# Pronunciation of final う in verbs



## Kaiketsu Zorori

Hello!

Pronunciation question. All guides I've read say that う after [o] or  sounds is not a separate sound, but prolong the previous sound to produce [ō] and [ū]. And those guides don't mention any exceptions to this rule. But I have a doubt about the final う in dictionary form of verbs, such as 通う, 迷う and more interesting ones, like 追う. Should this う be read separately from the previous sound?

I had this question for a long time now, and I can't seem to solve it by just listening. For example, I've heard sentences ending in 思う a few thousand times by now and it seems to me that some people pronounce long [ō] in the end and some - two sounds [ou]. Is this a matter of personal preference? Or maybe those were examples of hasty speech and slurring?


----------



## Ilmen

As far I know, the kana う is always pronounced as [ɯ] (the japanese U sound) in Kun'yomi (Kun reading). Thus, 追う is pronounced as /o.ɯ/ (= "ou"), 覆う as /o.o.ɯ/ (= ōu) and 思う as /o.mo.ɯ/ (= "omou", not "omō"). Though I have never checked it out in audio speech.

I think that the syllabe う extends the preview sound if, and only if, it belongs to a word read with On'yomi and that it is not the first syllable of the word, and that the preview sound is a [o] (or a [ɯ], indeed).
Therefore, to me, 可能 (kanou) should be pronounced "kanō", while 雷雨 (raiu) should be "raiu", and not "raī". 

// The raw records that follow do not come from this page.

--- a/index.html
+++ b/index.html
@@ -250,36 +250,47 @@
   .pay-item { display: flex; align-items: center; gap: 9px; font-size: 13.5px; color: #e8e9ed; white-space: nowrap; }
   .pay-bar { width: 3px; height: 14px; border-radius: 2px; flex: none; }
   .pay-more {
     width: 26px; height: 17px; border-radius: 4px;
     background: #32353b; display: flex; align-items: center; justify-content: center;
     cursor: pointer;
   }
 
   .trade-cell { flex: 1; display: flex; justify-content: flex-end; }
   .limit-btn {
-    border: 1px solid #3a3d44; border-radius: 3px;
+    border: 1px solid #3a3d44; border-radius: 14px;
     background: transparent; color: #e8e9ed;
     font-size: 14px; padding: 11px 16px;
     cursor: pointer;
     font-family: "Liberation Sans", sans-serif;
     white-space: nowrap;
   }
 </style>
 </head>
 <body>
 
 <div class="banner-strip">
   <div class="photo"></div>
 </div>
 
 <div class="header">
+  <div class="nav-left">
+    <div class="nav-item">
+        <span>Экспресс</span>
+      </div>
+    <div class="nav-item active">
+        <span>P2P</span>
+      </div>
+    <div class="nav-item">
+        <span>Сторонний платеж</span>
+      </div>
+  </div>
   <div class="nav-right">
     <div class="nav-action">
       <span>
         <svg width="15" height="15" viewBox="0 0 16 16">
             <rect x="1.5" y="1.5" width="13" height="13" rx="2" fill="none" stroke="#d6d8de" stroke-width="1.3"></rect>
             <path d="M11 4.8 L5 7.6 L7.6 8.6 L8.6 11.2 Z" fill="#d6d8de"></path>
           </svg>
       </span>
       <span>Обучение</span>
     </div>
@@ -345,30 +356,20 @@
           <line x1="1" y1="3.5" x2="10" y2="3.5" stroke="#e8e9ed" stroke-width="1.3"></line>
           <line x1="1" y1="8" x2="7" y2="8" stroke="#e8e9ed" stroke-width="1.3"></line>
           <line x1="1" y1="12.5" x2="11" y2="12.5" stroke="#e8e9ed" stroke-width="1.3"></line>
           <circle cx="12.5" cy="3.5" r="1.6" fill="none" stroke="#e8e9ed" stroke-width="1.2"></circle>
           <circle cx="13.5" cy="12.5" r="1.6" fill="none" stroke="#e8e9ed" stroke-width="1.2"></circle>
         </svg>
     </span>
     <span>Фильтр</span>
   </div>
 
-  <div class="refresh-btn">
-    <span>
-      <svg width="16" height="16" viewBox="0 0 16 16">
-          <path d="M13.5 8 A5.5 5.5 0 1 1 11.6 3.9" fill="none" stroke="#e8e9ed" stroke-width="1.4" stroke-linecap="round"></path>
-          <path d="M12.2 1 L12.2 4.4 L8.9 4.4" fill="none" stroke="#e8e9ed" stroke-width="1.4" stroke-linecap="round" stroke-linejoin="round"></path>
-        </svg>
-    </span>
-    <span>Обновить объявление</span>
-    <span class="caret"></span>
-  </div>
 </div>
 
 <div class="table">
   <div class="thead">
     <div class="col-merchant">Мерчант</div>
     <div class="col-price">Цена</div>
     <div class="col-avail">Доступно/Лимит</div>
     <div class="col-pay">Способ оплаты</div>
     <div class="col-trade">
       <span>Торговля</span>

But let's wait for a native speaker to dispel all possible doubts.


----------



## xiaolijie

Ilmen is right. う lenthens the preceding [o] or  only in ON'YOMI readings. In kun'yomi readings, う itself is a syllable, as in 通う, 迷う. 
It requires experience to tell which is ON'YOMI and which is kun'yomi, but for a start, it's handy to remember that only kun'yomi syllables can be conjugated & change in form. So, う as the final syllable of a verb should be without exception read as  .


----------



## mizoguchi

Kaiketsu Zorori said:


> ...it seems to me that some people pronounce long [ō] in the end and some - two sounds [ou]. Is this a matter of personal preference? Or maybe those were examples of hasty speech and slurring?

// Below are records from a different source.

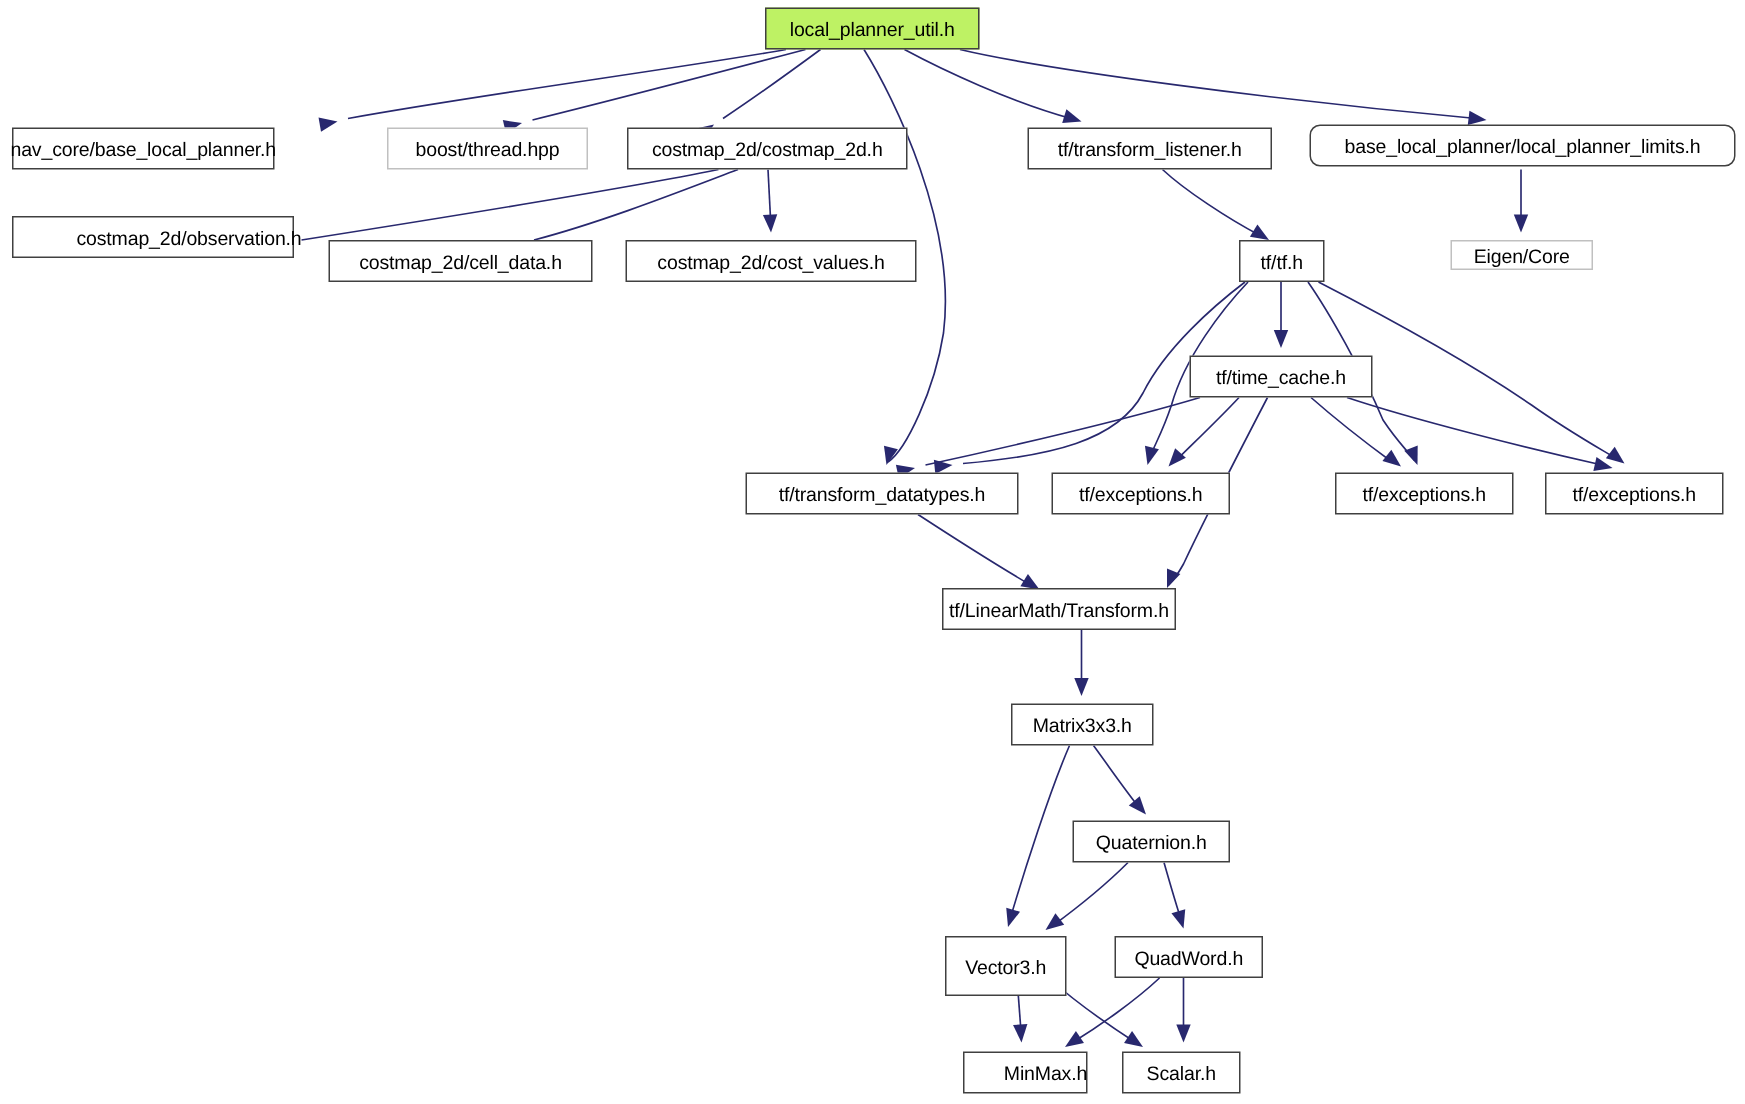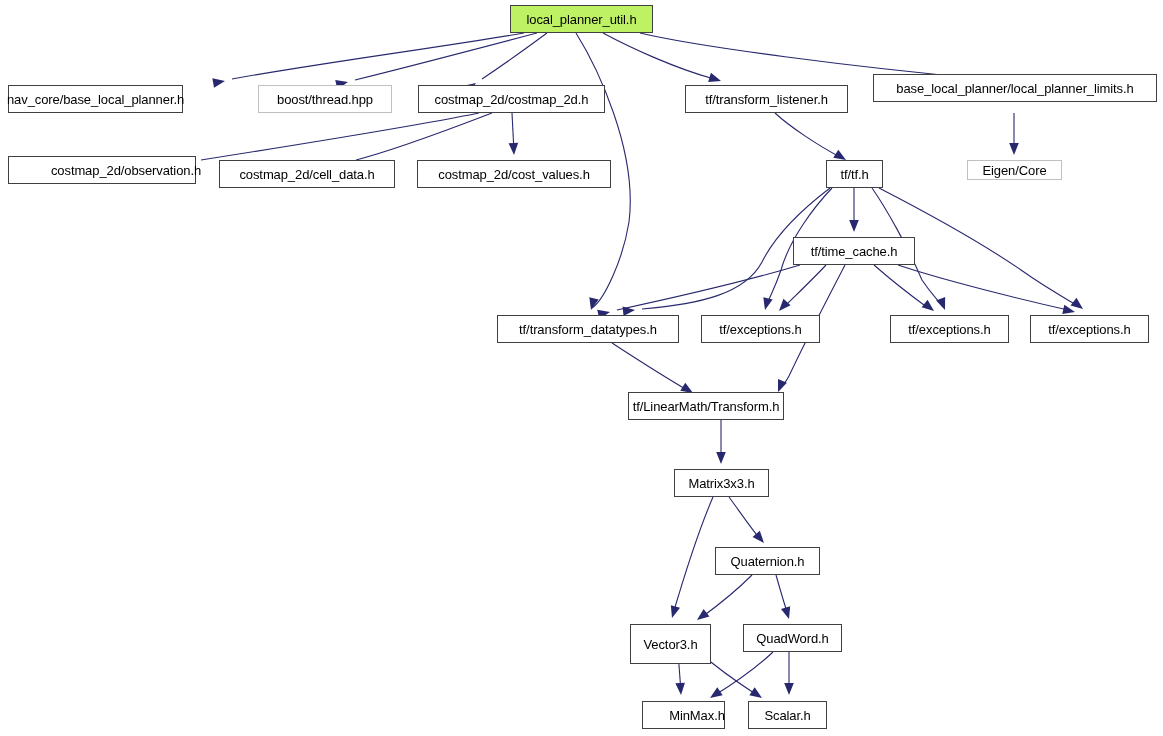--- a/index.html
+++ b/index.html
@@ -135,24 +135,24 @@
       </div>
       <div class="node-box external" style="left: 258px; top: 85px; width: 134px; height: 28px;">
         <span class="node-label">boost/thread.hpp</span>
       </div>
       <div class="node-box" style="left: 418px; top: 85px; width: 187px; height: 28px;">
         <span class="node-label">costmap_2d/costmap_2d.h</span>
       </div>
       <div class="node-box" style="left: 685px; top: 85px; width: 163px; height: 28px;">
         <span class="node-label">tf/transform_listener.h</span>
       </div>
-      <div class="node-box" style="left: 873px; top: 74px; width: 284px; height: 28px;">
+      <div class="node-box" style="left: 873px; top: 83px; width: 284px; height: 28px; border-radius: 7px;">
         <span class="node-label">base_local_planner/local_planner_limits.h</span>
       </div>
-      <div class="node-box" style="left: 8px; top: 156px; width: 188px; height: 28px; padding-left: 48px;">
+      <div class="node-box" style="left: 8px; top: 144px; width: 188px; height: 28px; padding-left: 48px;">
         <span class="node-label">costmap_2d/observation.h</span>
       </div>
       <div class="node-box" style="left: 219px; top: 160px; width: 176px; height: 28px;">
         <span class="node-label">costmap_2d/cell_data.h</span>
       </div>
       <div class="node-box" style="left: 417px; top: 160px; width: 194px; height: 28px;">
         <span class="node-label">costmap_2d/cost_values.h</span>
       </div>
       <div class="node-box" style="left: 826px; top: 160px; width: 57px; height: 28px;">
         <span class="node-label">tf/tf.h</span>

I think it's just a matter of how fast they pronounce it.

Even です or 〜ます sounds different depending on the speaker... I never gave it very much importance.


----------



## Kaiketsu Zorori

Thanks! So there's the whole rule for where う is a separate syllable . It's something new for me, thanks.
*Ilmen*, what do dots denote in your phonetic transcripts? Is it a "stop", pause? For example, 吸う whould be read as _*su*<short pause>*u*_? Or in this case the  will technically lengthen the preceding vowel?


----------



## Ilmen

No, they don't. In phonetic transcription, dots are always optional and are only used for separating the different syllables from the others. In the word /o.mo.ɯ/ (思う), there is three syllables: O, MO and U. But I could as well have written /omoɯ/, because, as I said, the syllable separator /./ is optional. It has nothing to do with a pause in the speech.


----------



## Kaiketsu Zorori

Thank you, *Ilmen* 
What about 吸う?


----------



## wathavy

I think this is not easy since I used to wonder at the same question when I was a beginner.
In short, I should confess this is somewhat similar to  female/male of French word.

Whenever you have a chance to write words in katakana than hiragana, you need to distinguish because one need to write [-] instead of  when you write in katakana.

I don't really think that we distinguish the function by looking at the proceeding character, though. I simply know.
But anyway, to have it clearly, I would say, 思う、吸う、迷う、通う、are one form of verb. 
They represent the form of 'to do' type. Such as, 思う = to think, 吸う=to inhale, 迷う=to get lost, 通う= to go and come back.

These have other forms such as, order form 思え,吸え、迷え、通え、

For now, I cannot give you the right example of elongated pronunciation types, I simply cannot recall any.
But I can, tell if that is it or not if you name them. 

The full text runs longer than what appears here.